Work request:
Among the entries, find the lines with the string "list" and copy them.

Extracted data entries
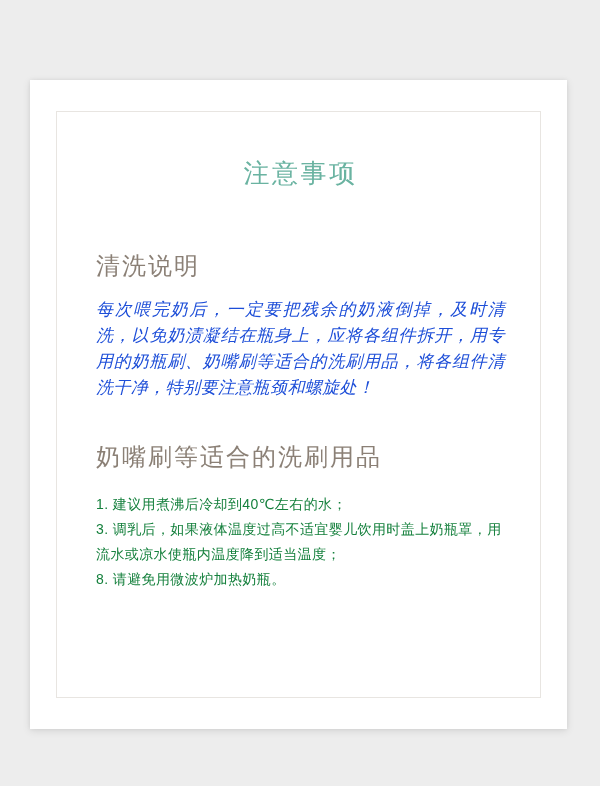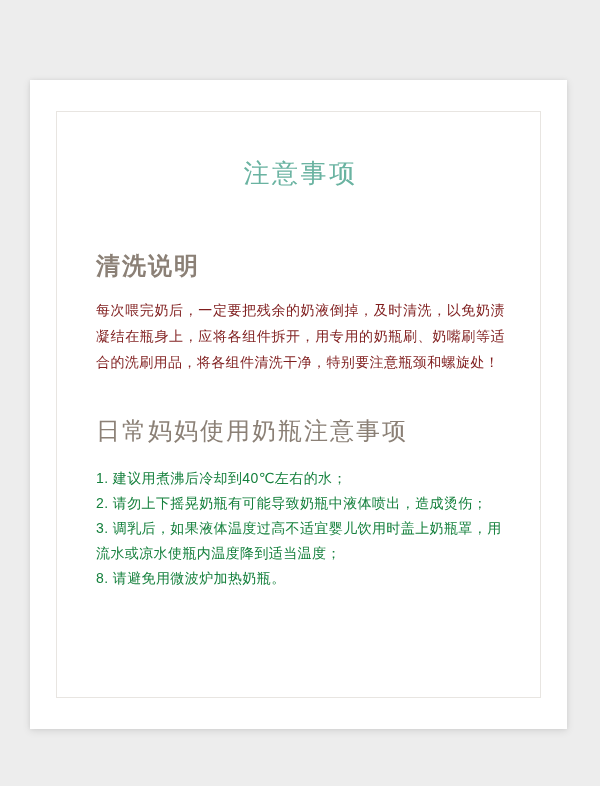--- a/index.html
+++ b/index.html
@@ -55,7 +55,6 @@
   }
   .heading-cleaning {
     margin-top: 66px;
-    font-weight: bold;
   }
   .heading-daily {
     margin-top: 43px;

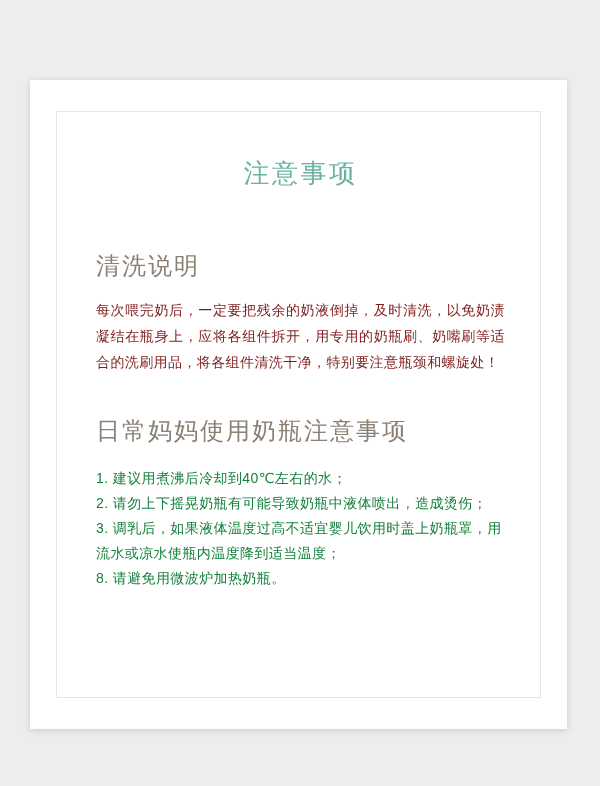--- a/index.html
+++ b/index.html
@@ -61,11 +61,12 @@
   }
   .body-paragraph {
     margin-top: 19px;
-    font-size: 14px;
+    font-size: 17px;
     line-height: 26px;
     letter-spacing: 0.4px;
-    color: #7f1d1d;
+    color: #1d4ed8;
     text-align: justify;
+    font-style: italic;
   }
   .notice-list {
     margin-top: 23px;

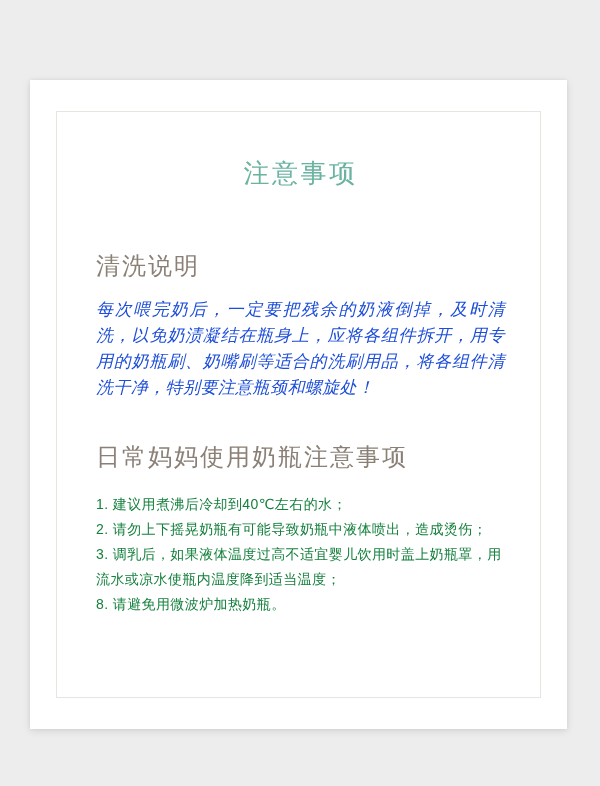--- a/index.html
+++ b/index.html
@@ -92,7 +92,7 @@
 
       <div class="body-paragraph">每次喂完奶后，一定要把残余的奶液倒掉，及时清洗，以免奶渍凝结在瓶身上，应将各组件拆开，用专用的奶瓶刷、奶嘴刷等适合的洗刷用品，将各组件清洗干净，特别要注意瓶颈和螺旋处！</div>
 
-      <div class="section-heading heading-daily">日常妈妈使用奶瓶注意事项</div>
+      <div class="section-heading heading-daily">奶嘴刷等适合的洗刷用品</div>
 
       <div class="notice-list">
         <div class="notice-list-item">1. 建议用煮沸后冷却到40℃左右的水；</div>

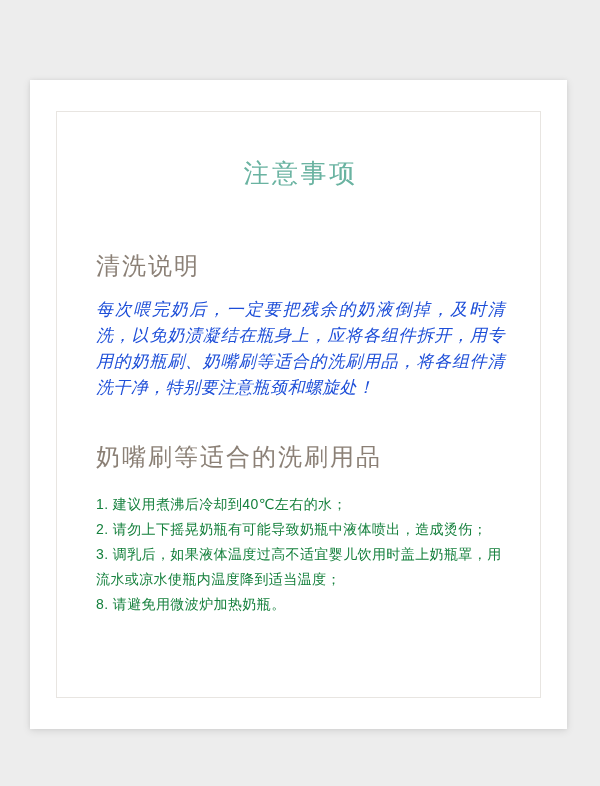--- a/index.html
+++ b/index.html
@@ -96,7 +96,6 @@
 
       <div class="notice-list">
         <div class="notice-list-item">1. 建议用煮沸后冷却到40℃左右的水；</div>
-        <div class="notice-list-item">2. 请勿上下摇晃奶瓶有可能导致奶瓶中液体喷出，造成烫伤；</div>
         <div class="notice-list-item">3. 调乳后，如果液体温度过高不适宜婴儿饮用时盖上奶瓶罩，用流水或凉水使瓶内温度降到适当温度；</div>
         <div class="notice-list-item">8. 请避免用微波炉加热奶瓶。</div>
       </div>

Solution to this exercise:
   .notice-list {
       <div class="notice-list">
         <div class="notice-list-item">1. 建议用煮沸后冷却到40℃左右的水；</div>
       <div class="notice-list">
         <div class="notice-list-item">1. 建议用煮沸后冷却到40℃左右的水；</div>
-        <div class="notice-list-item">2. 请勿上下摇晃奶瓶有可能导致奶瓶中液体喷出，造成烫伤；</div>
         <div class="notice-list-item">3. 调乳后，如果液体温度过高不适宜婴儿饮用时盖上奶瓶罩，用流水或凉水使瓶内温度降到适当温度；</div>
         <div class="notice-list-item">8. 请避免用微波炉加热奶瓶。</div>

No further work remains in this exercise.